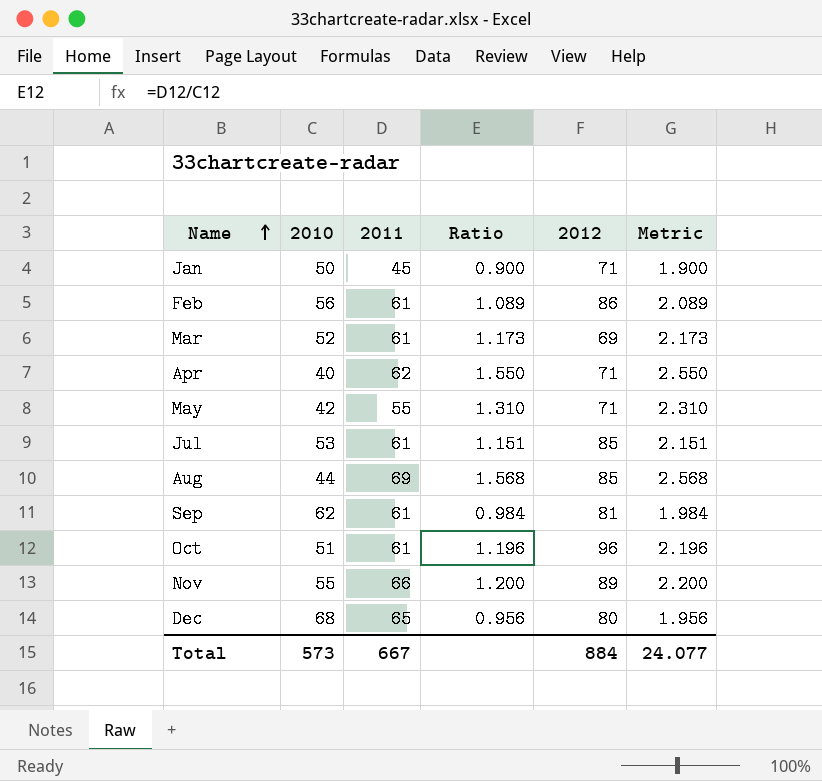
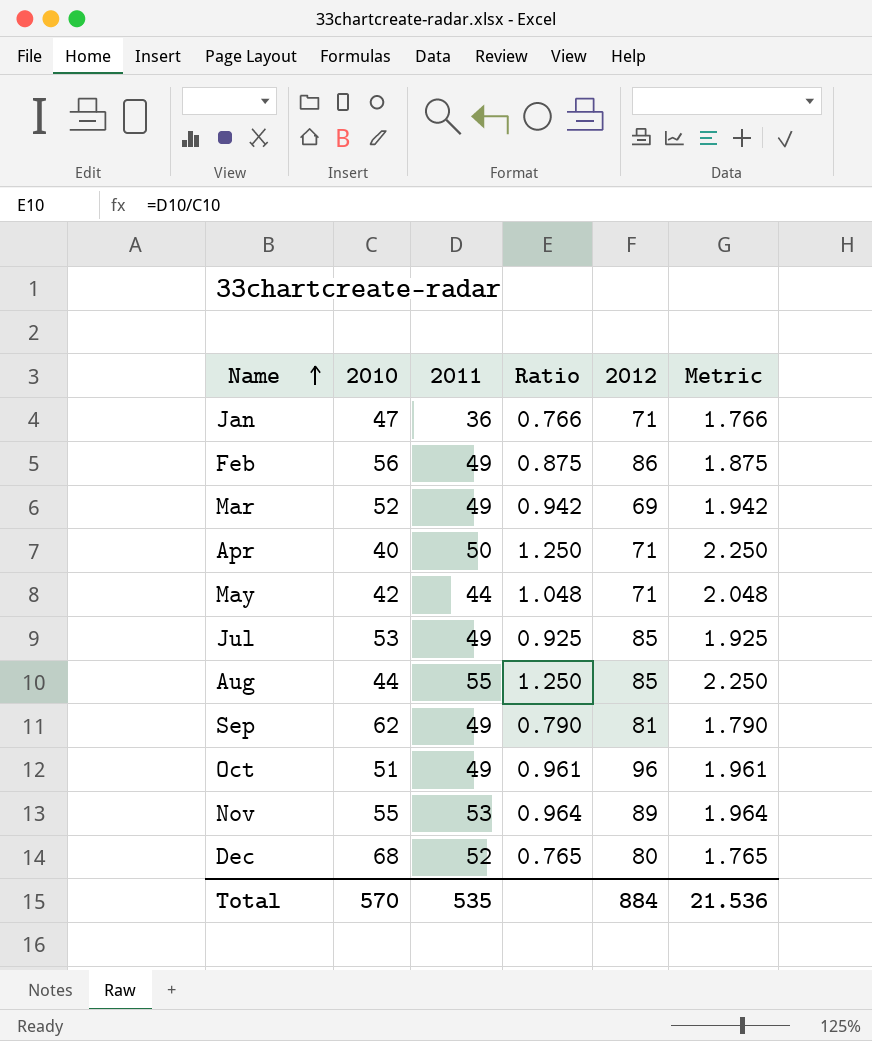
Jan | 2010: 50 -> 47
Jan | 2011: 45 -> 36
Jan | Ratio: 0.900 -> 0.766
Jan | Metric: 1.900 -> 1.766
Feb | 2011: 61 -> 49
Feb | Ratio: 1.089 -> 0.875
Feb | Metric: 2.089 -> 1.875
Mar | 2011: 61 -> 49
Mar | Ratio: 1.173 -> 0.942
Mar | Metric: 2.173 -> 1.942
Apr | 2011: 62 -> 50
Apr | Ratio: 1.550 -> 1.250
Apr | Metric: 2.550 -> 2.250
May | 2011: 55 -> 44
May | Ratio: 1.310 -> 1.048
May | Metric: 2.310 -> 2.048
Jul | 2011: 61 -> 49
Jul | Ratio: 1.151 -> 0.925
Jul | Metric: 2.151 -> 1.925
Aug | 2011: 69 -> 55
Aug | Ratio: 1.568 -> 1.250
Aug | Metric: 2.568 -> 2.250
Sep | 2011: 61 -> 49
Sep | Ratio: 0.984 -> 0.790
Sep | Metric: 1.984 -> 1.790
Oct | 2011: 61 -> 49
Oct | Ratio: 1.196 -> 0.961
Oct | Metric: 2.196 -> 1.961
Nov | 2011: 66 -> 53
Nov | Ratio: 1.200 -> 0.964
Nov | Metric: 2.200 -> 1.964
Dec | 2011: 65 -> 52
Dec | Ratio: 0.956 -> 0.765
Dec | Metric: 1.956 -> 1.765
Total | 2010: 573 -> 570
Total | 2011: 667 -> 535
Total | Metric: 24.077 -> 21.536

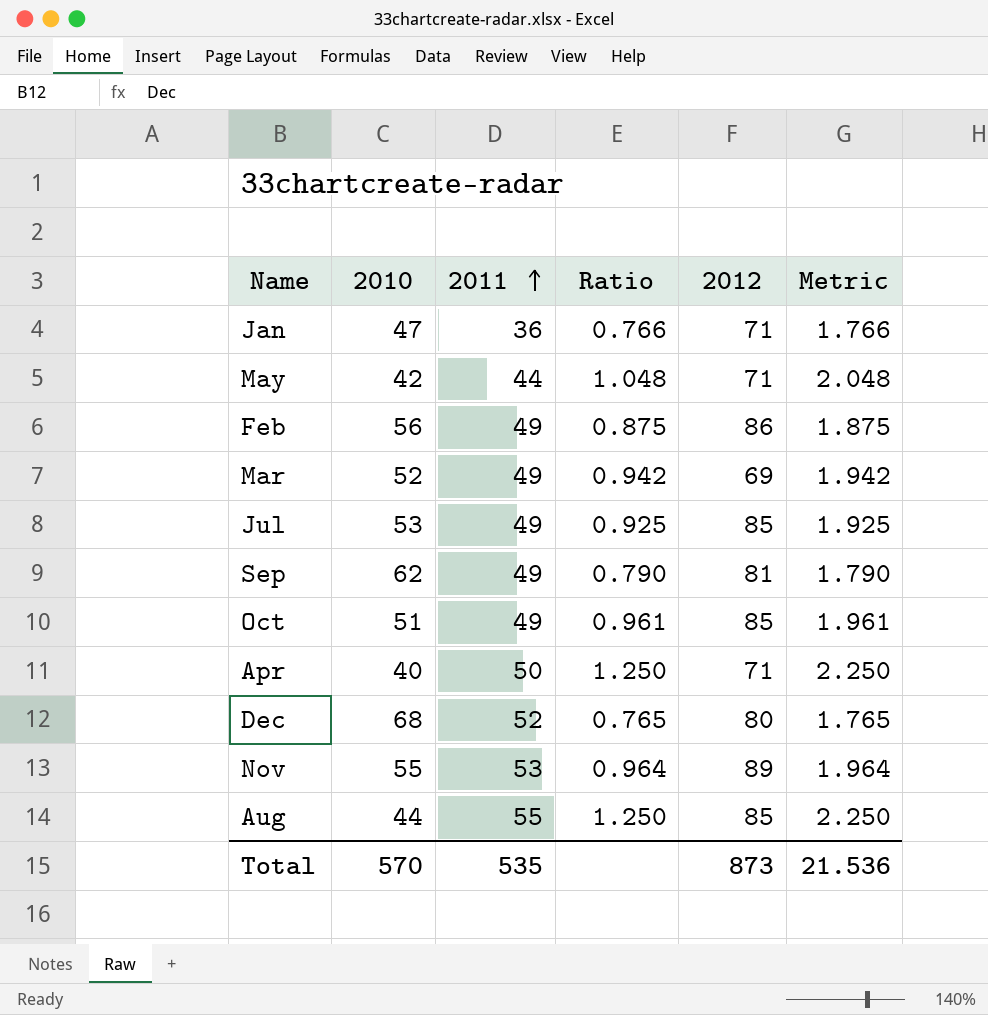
row order: Name ascending -> 2011 ascending
Oct | 2012: 96 -> 85
Total | 2012: 884 -> 873

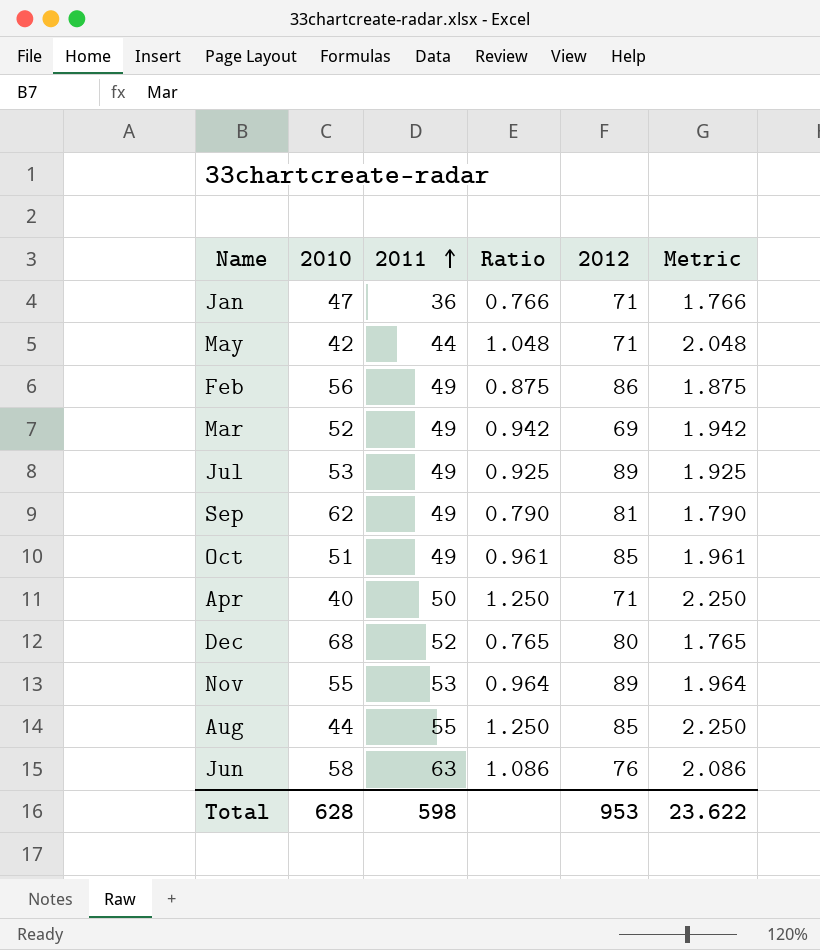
Jul | 2012: 85 -> 89
row Jun: none -> 58 | 63 | 1.086 | 76 | 2.086
Total | 2010: 570 -> 628
Total | 2011: 535 -> 598
Total | 2012: 873 -> 953
Total | Metric: 21.536 -> 23.622

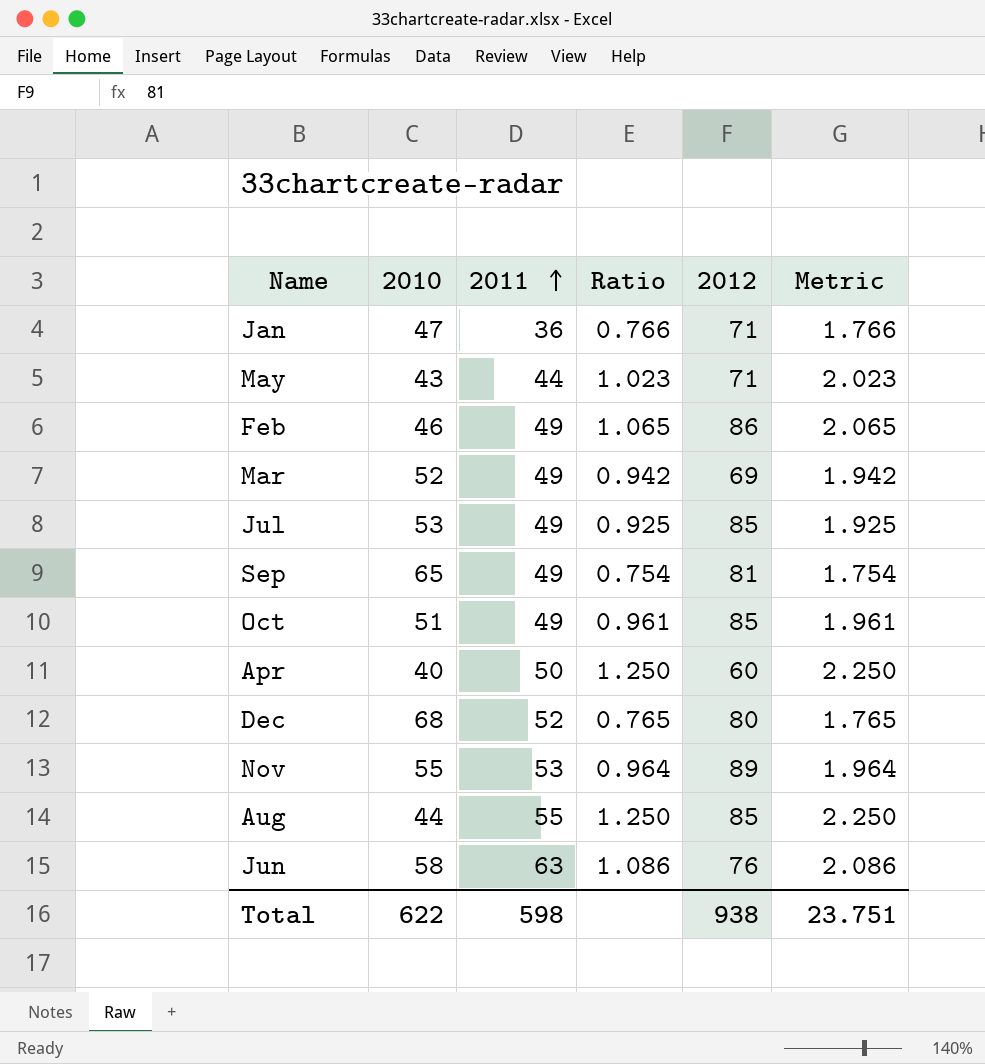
May | 2010: 42 -> 43
May | Ratio: 1.048 -> 1.023
May | Metric: 2.048 -> 2.023
Feb | 2010: 56 -> 46
Feb | Ratio: 0.875 -> 1.065
Feb | Metric: 1.875 -> 2.065
Jul | 2012: 89 -> 85
Sep | 2010: 62 -> 65
Sep | Ratio: 0.790 -> 0.754
Sep | Metric: 1.790 -> 1.754
Apr | 2012: 71 -> 60
Total | 2010: 628 -> 622
Total | 2012: 953 -> 938
Total | Metric: 23.622 -> 23.751

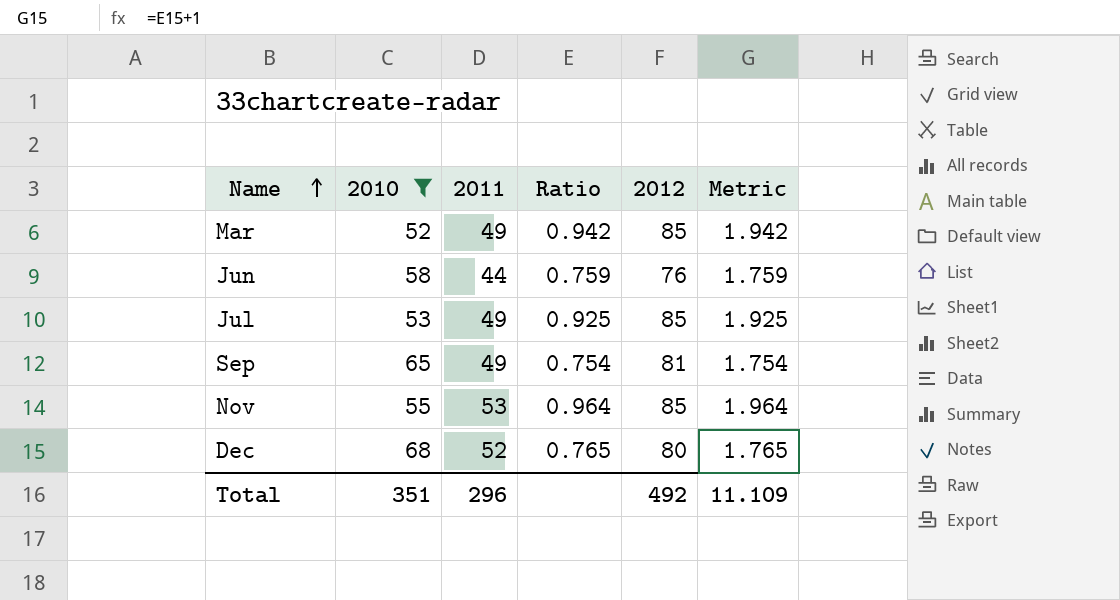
filter: none -> 2010 >= 52
row order: 2011 ascending -> Name ascending
Mar | 2012: 69 -> 85
Jun | 2011: 63 -> 44
Jun | Ratio: 1.086 -> 0.759
Jun | Metric: 2.086 -> 1.759
Nov | 2012: 89 -> 85
Total | 2010: 622 -> 351
Total | 2011: 598 -> 296
Total | 2012: 938 -> 492
Total | Metric: 23.751 -> 11.109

INSTRUCTIONS TO FOLLOW → The reply should hold only the lines of the listing above starting at the line containing "Jan | Ratio: 0.900 -> 0.766" and ending at the line containing "May | Metric: 2.310 -> 2.048", exactly as written.

ANSWER TO THIS TASK →
Jan | Ratio: 0.900 -> 0.766
Jan | Metric: 1.900 -> 1.766
Feb | 2011: 61 -> 49
Feb | Ratio: 1.089 -> 0.875
Feb | Metric: 2.089 -> 1.875
Mar | 2011: 61 -> 49
Mar | Ratio: 1.173 -> 0.942
Mar | Metric: 2.173 -> 1.942
Apr | 2011: 62 -> 50
Apr | Ratio: 1.550 -> 1.250
Apr | Metric: 2.550 -> 2.250
May | 2011: 55 -> 44
May | Ratio: 1.310 -> 1.048
May | Metric: 2.310 -> 2.048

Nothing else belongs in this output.